## Your goal
The answer is every line in the data below that contains the word "total".

Edit difference data:
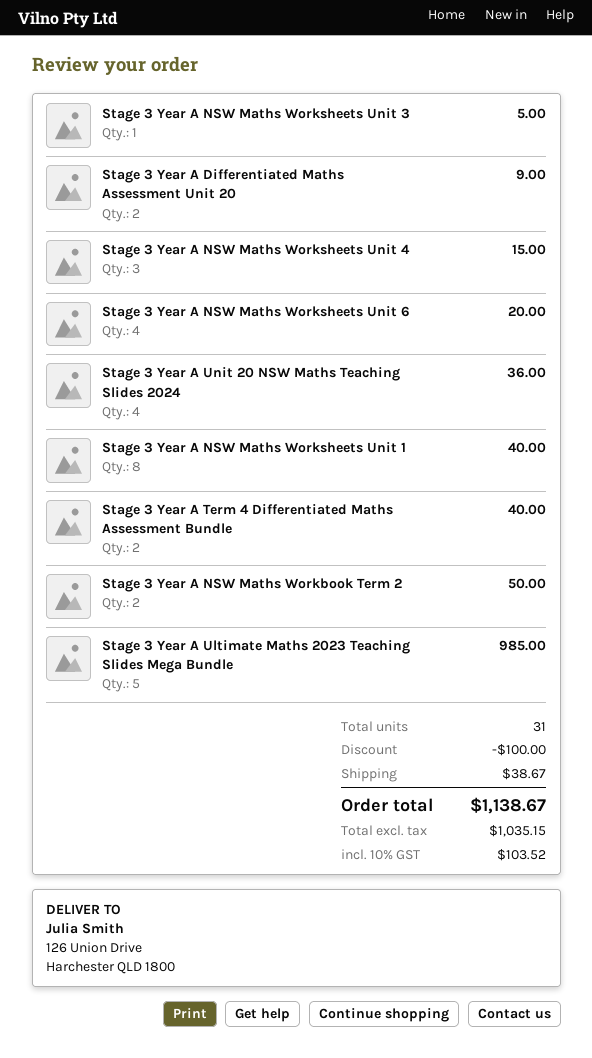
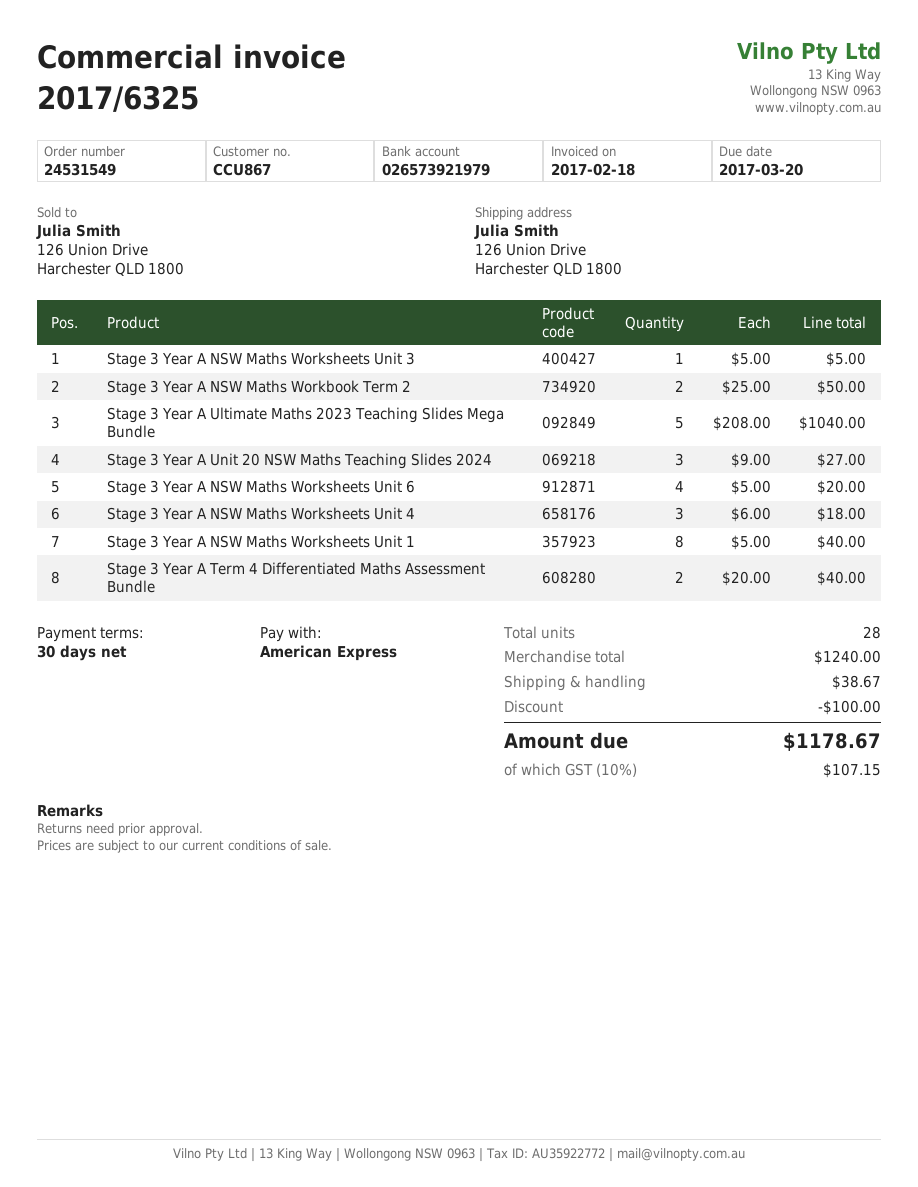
Stage 3 Year A Differentiated Maths Assessment Unit 20: 2 for 9.00 -> none
Stage 3 Year A NSW Maths Worksheets Unit 4: 3 for 15.00 -> 3 for 18.00
Stage 3 Year A Unit 20 NSW Maths Teaching Slides 2024: 4 for 36.00 -> 3 for 27.00
Stage 3 Year A Ultimate Maths 2023 Teaching Slides Mega Bundle: 5 for 985.00 -> 5 for 1040.00
total quantity: 31 -> 28
tax: 10% = 103.52 -> 10% = 107.15
total: 1138.67 -> 1178.67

## Solved exercise
total quantity: 31 -> 28
total: 1138.67 -> 1178.67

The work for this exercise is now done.